There have been other smashes since, some that even covered the same territory as Rent, and better (Avenue Q, Spring Awakening), but none have had the same kind of cultural impact. Hopefully the end of Rent's era doesn't mean that nothing the same can ever come along again. That would be the real tragedy--and one that could be resolved by a convenient resurrection in time for the end of the show.

New Reviews--The Threepenny Opera and Heroes and VIllains

My review of The Hypocrites' The Threepenny Opera at Steppenwolf Garage is up on Centerstage  here.

My review of Collaboraction's Heroes and Villains at Theatre Building Chicago, meanwhile, is up here.

Here's a teaser for Threepenny:

For one of the seminal classics of modern theater, Bertolt Brecht and Kurt Weill's "The Threepenny Opera" has a surprisingly poor record on stage.
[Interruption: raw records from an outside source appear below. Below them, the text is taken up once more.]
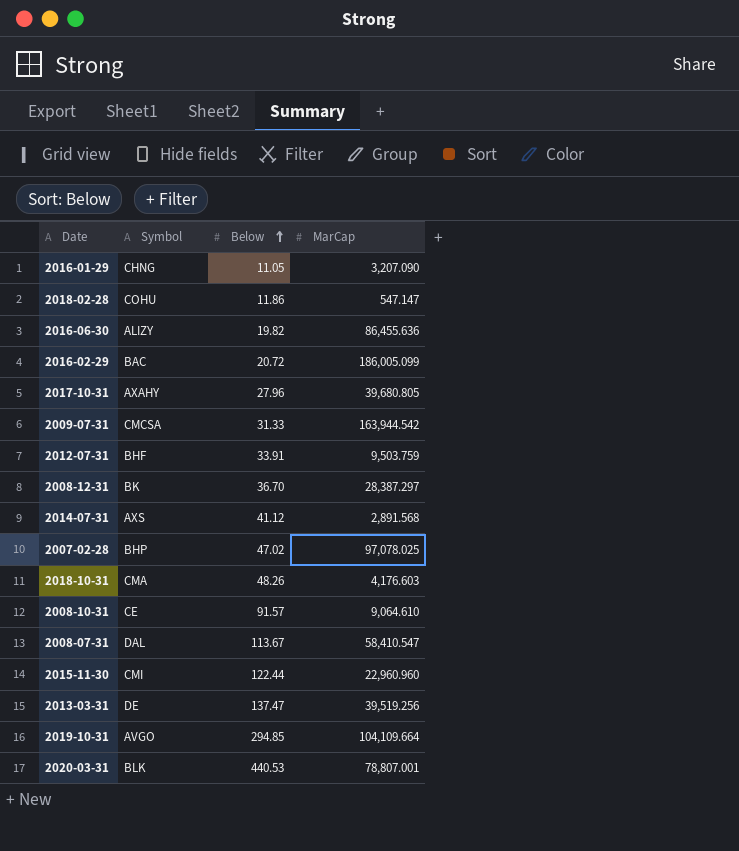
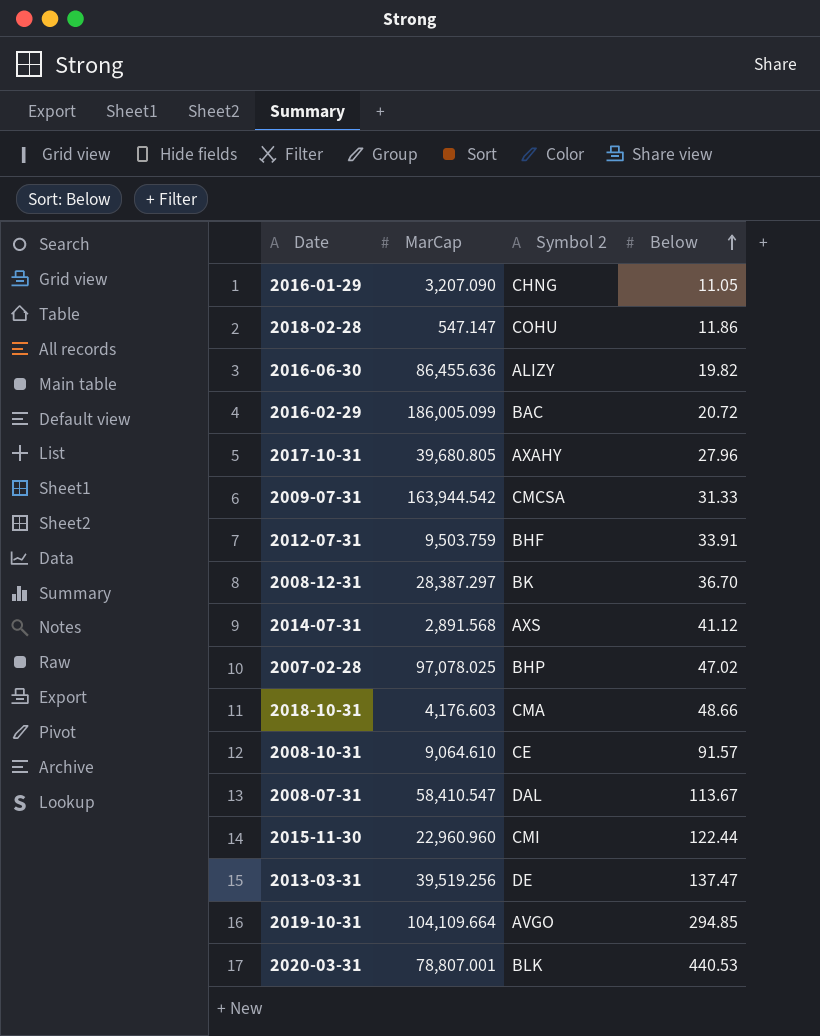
column MarCap | position: 4 -> 2
column name: Symbol -> Symbol 2
2018-10-31 | Below: 48.26 -> 48.66

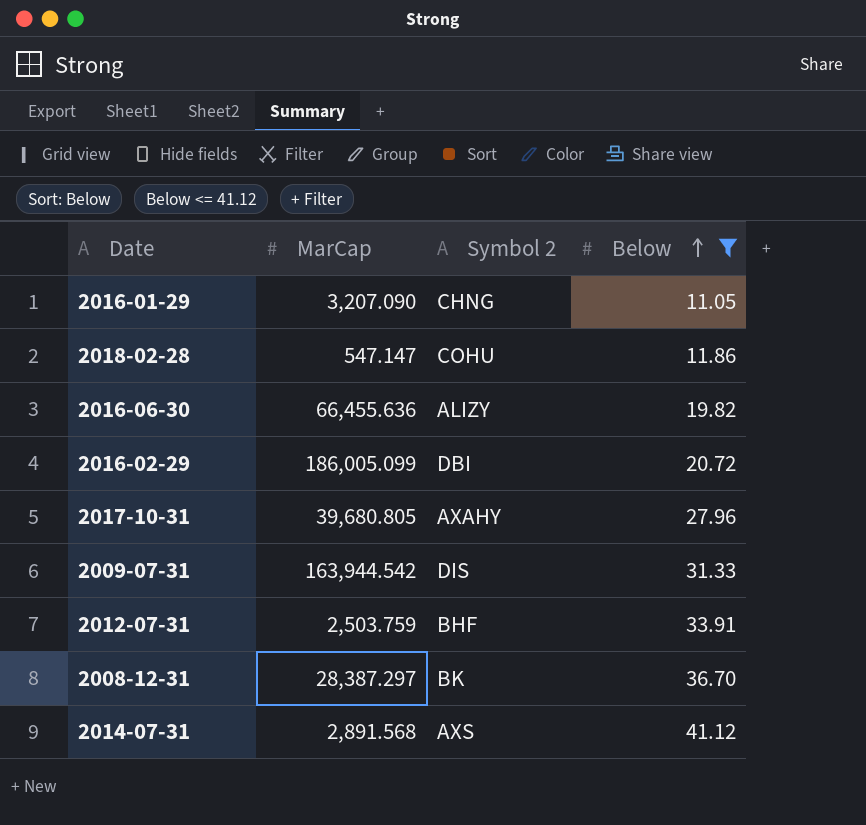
filter: none -> Below <= 41.12
2016-06-30 | MarCap: 86,455.636 -> 66,455.636
2016-02-29 | Symbol 2: BAC -> DBI
2009-07-31 | Symbol 2: CMCSA -> DIS
2012-07-31 | MarCap: 9,503.759 -> 2,503.759

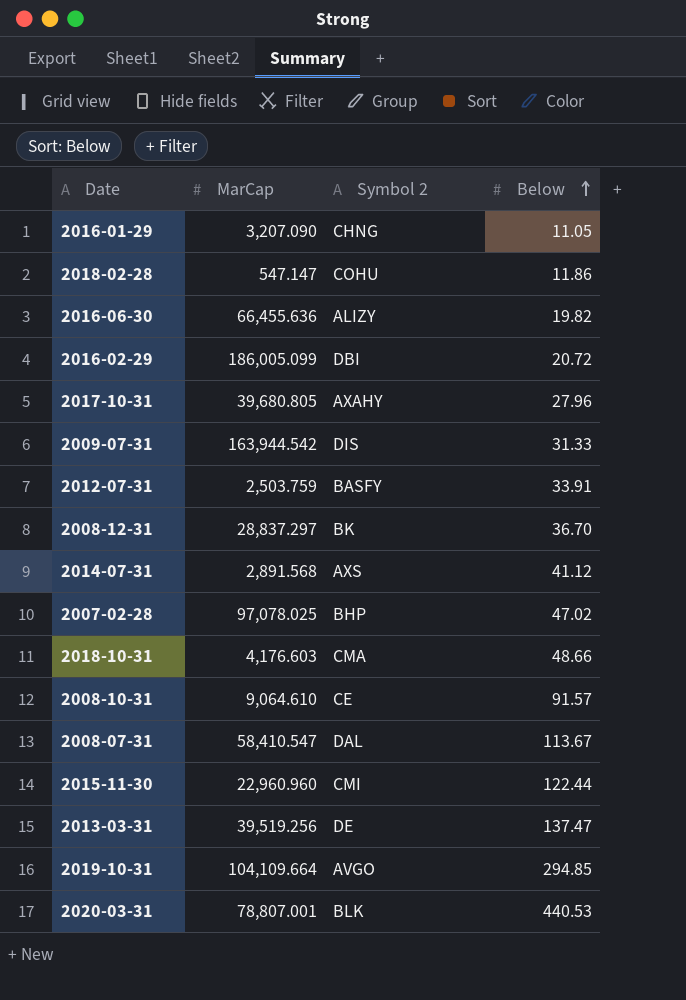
filter: Below <= 41.12 -> none
2012-07-31 | Symbol 2: BHF -> BASFY
2008-12-31 | MarCap: 28,387.297 -> 28,837.297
Productions often have trouble balancing Brecht's fierce Marxist critique with his wicked sense of play, and frequently miss the proper style for Weill's scorching, gorgeous score. Happily, director Sean Graney's smashing production for The Hypocrites evades virtually all of the pitfalls, and makes for an exceptional evening of theater.

And here is one for H&V

It sounds like a setup for campy fun, but "Heroes and Villains," Daniel Janoff's peculiar but fascinating new play, has deeper things on its mind. The play somehow works as a cross between a gentle small-town love story and a meditation on the need for heroes and the battle between faith and skepticism.

Thursday, September 4, 2008

Introduction

My name is Zev Valancy, and I love Chicago theatre.

I moved to Evanston in 2003 to study theatre at Northwestern, and after graduation  in 2007 I moved into Chicago itself.

I work as a critic at centerstagechicago.com, and will post links to reviews there. I also work, variously, as a dramaturg, literary manager, assistant director, and  actor, and hope to do more of all of them in the future.

How did I get here? This summer, I was lucky enough to attend the National Critic Institute at the Eugene O'Neill Theatre Center, where two of the teachers were my friend Leonard Jacobs from Backstage (see his blog at http://clydefitch.blogspot.com) and Andy Propst, of the invaluable americantheaterweb.com. Andy was so impressed with our writing that he offered to set up blogs for all of us. I jumped, and here we are.

On this blog you'll find links to my reviews, theatre news, and my thoughts on all things theatre-related (and maybe an occasional off-topic post). I also want to hear your thoughts, so make sure to post comments!